Dicen que las correcciones matan la espontaneidad. “Yo lo he oído mucho”, afirmó en su momento Pérez. “Pero efectivamente, siempre que algo vive, algo muere”, agregó seguro, consciente del devenir.
Encontrarse entre los libros
“¿Para qué diablos sirve un chiquillo así?”, se preguntaba, en silencio y preocupado, un pequeño Floridor Pérez en los patios de su escuela. Sus amigos jugaban al luche, al emboque o las canicas, “pero yo nunca pude hacer rodar un trompo, o elevar un volantín. ¿Para qué sirvo, entonces?”, era la pregunta que no dejaba de rondar por su mente.
Medio apenado, e incluso un poco acomplejado, se fue a sentar a un rincón del patio. Allí, como si estuviera esperando su llegada, se encontró un amigo que, según él mismo afirmó, no le exigía ninguna destreza: el libro.
“En esa compañía he seguido desde chico”, aseguró.
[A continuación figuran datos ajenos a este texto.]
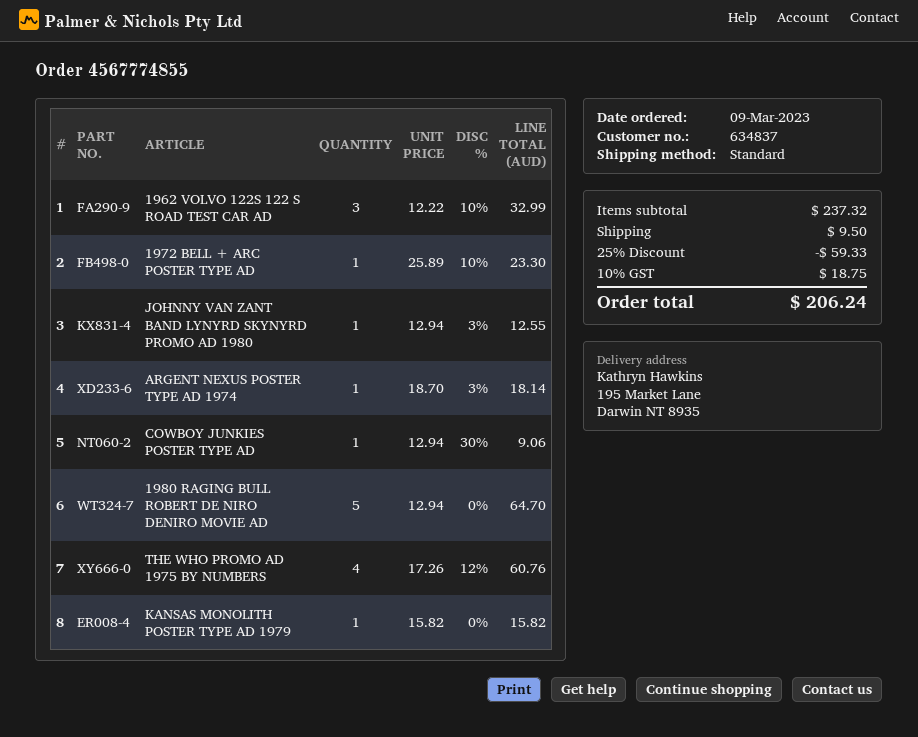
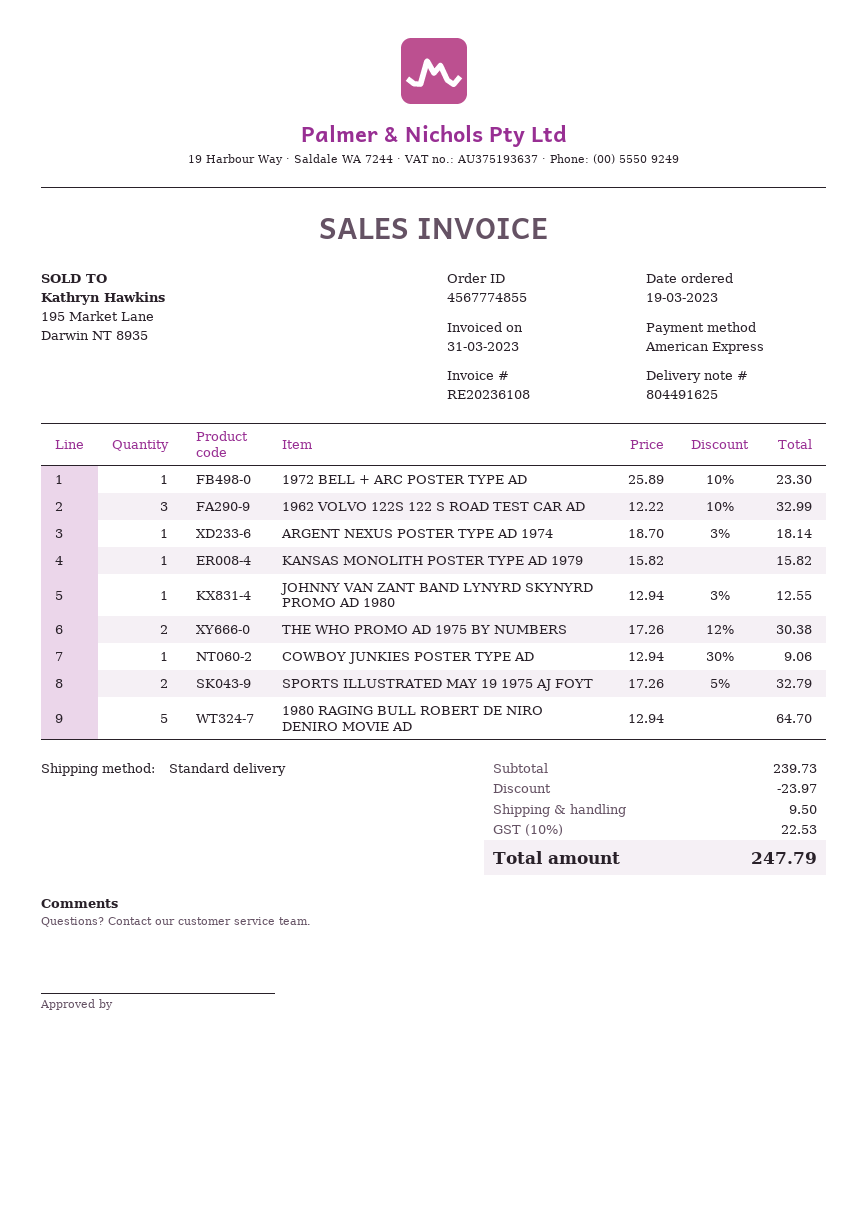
order date: 2023-03-09 -> 2023-03-19
THE WHO PROMO AD 1975 BY NUMBERS: 4 x 17.26 - 12% = 60.76 -> 2 x 17.26 - 12% = 30.38
SPORTS ILLUSTRATED MAY 19 1975 AJ FOYT: none -> 2 x 17.26 - 5% = 32.79
subtotal: 237.32 -> 239.73
discount: 59.33 -> 23.97
tax: 10% = 18.75 -> 10% = 22.53
total: 206.24 -> 247.79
Su futuro lo imaginaba rodeado de libros y pizarrones, salas de clases y bibliotecas. Su vocación de maestro había comenzado a brotar, por lo que dedicarse a la educación le pareció el camino más idóneo.
Estudió pedagogía en castellano en la Escuela Normal de Victoria, en la Región de la Araucanía, y una vez finalizada su etapa de aprendizaje intensivo, su trabajo se centró en la enseñanza de niños y jóvenes en las escuelas rurales en la Región del Biobío.
“Vale la pena ser profesor para aquel que quiera vivir la pena”, aseguró. “No es una pega ni un trabajo, es una vocación, y quien la tenga, y esté dispuesto a amarla hasta que la muerte los separe, la va a disfrutar”, agregó.
Y fue así. Hasta que efectivamente la muerte llegó a separarlo de su vocación, el poeta y maestro se dedicó a realizar aquello que, según él, era lo único que podía hacer: enseñar y educar.
Están allí sus poemas y sus cientos de antologías de la mejor tradición literaria chilena y universal. Allí están, divulgadas entre textos escolares que se han infiltrado en la memoria de cientos de miles de estudiantes de varias generaciones.
“El profesor enseña, pero el maestro educa. Ser profesor es una profesión, una noble profesión, pero ser maestro… ser maestro es vocación”, afirmó con la templanza de quien dicta cátedra del asunto, a su interlocutor, Cristián Warnken, que curioso lo miraba hace casi un año.
Las obras que perduran
Su primer libro, Para saber y cantar, fue lanzando en 1965, mientras que en 1980 publicó Poema de Mío Cid y cuatro años más tarde fue el turno de Cartas de prisionero.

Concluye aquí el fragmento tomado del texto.